В тот день он скакал по веткам соседней ели и вышелушивал семена из прошлогодних шишек, оставшихся на ветвях. Когда наелся досыта, стал набивать семенами свои защечные мешки. Они у него довольно емкие — до восьми кедровых орешков помещается в них. Раз пять он принес себе в дупло полные мешочки еловых семян, как вдруг после очередного рейса увидел чуть выше своего дупла на толстой ветке какое-то движение. Кто там? Так и есть — желтая с зеленоватым оттенком шерсть подгрудка и шеи, темная голова и черно-бурая задняя часть выгнутого тела с пушистым хвостом. Куница Харза!
Хищная и кровожадная разбойница готовилась к прыжку. Хитрый Пиик тотчас же выплюнул добычу, громко свистнул, предупреждая своих собратьев, и понесся с ветки на ветку. Харза — за ним. Скорее на тонкие ветви, они не удержат Харзу! К счастью, по соседству белела береза, вплетавшая свою плакучую крону в ветви липы. Пиик кинулся к березе и, как паук по паутине, помчался среди тонких ветвей. Харза прыгнула вслед, нацелившись на более толстую ветку, но сорвалась и попала на сук пятью метрами ниже. А хитрый Пиик уже вернулся на старую липу и скоро исчез из вида, спрятался в свое дупло.
После этого он Стал осмотрительнее — подолгу наблюдал за окружающими сучьями, прежде чем вылезти из дупла. А когда возвращался с промысла, он с минуту прыгал по веткам возле дупла, провоцируя невидимого врага. Малейшее движение где-нибудь неподалеку останавливало его на миг, он изучал его, нервно вздрагивая хвостиком в серебристых остьях, и либо стремглав кидался в дупло, либо мчался по знакомому маршруту на тонкие ветви березы.

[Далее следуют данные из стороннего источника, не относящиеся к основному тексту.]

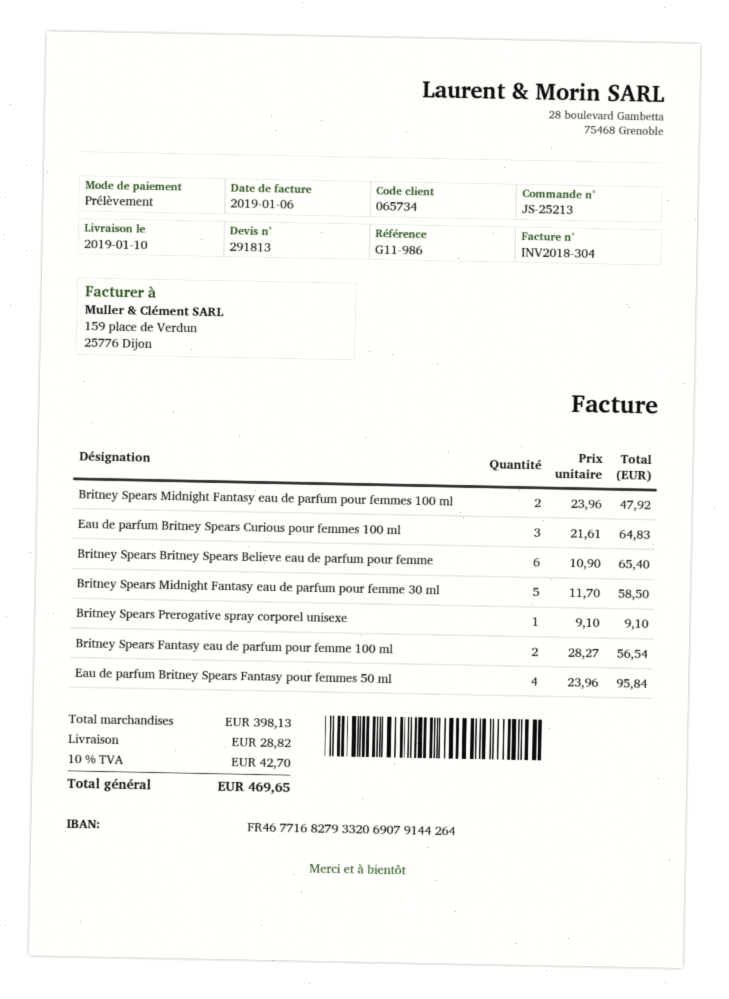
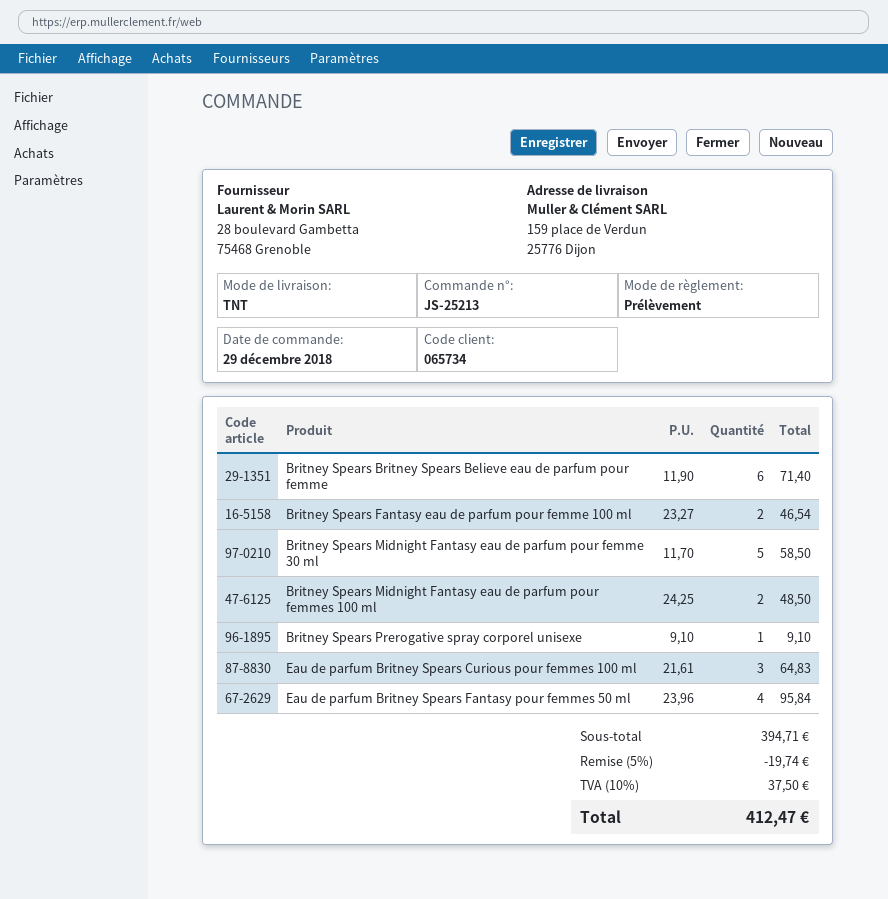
Britney Spears Midnight Fantasy eau de parfum pour femmes 100 ml: 2 x 23.96 = 47.92 -> 2 x 24.25 = 48.50
Britney Spears Britney Spears Believe eau de parfum pour femme: 6 x 10.90 = 65.40 -> 6 x 11.90 = 71.40
Britney Spears Fantasy eau de parfum pour femme 100 ml: 2 x 28.27 = 56.54 -> 2 x 23.27 = 46.54
subtotal: 398.13 -> 394.71
discount: none -> 5% = 19.74
shipping: 28.82 -> none
tax: 10% = 42.70 -> 10% = 37.50
total: 469.65 -> 412.47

Но куница Харза больше не появлялась. Значит, ее дупло где-то в другом месте, значит, одной опасностью меньше. Один раз на глаза Пиику попался колонок, выслеживавший глухарей. Довольно часто он видел рысь Фуру, она обычно лежала, вытянувшись вдоль какого-нибудь самого нижнего толстого сука и смотрела вниз. Пиик знал, чем она занята: выслеживает крупную добычу. Недавно он видел, как она прыгнула сверху на годовалого кабанчика и после короткой борьбы загрызла его. Доверять ей нельзя, и лучше не появляться близко: ее когтистая лапа действует как молния.
Убедившись окончательно, что ему пока ничто не угрожает, он теперь день-деньской носился в поисках еды по ветвям деревьев, по валежинам, громоздившимся там и тут. Придет время, и он запоет: «Клу-клу… клу-клу-клу… клу…» Это значит, что он ищет себе подругу. Разумеется, если сносит голову до той поры.
В конце апреля — начале мая, когда окончательно сходит снег и вскрывается лед на Моховке, бурная жизнь пробуждается не только в Моховой пади, но и в пойме реки и в самой воде. С низовьев сюда возвращаются после зимовки в глубоких местах стаи хариусов, гольянов, порознь и табунами устремляются ленки, в одиночку, по-отшельнически, движутся, придерживаясь заводей, крупные таймени. Они идут царственно, неторопливо. Обгоняя их и шарахаясь в стороны, когда таймени делают резкое движение, стремительно мчатся против течения серебристые стаи чебачков.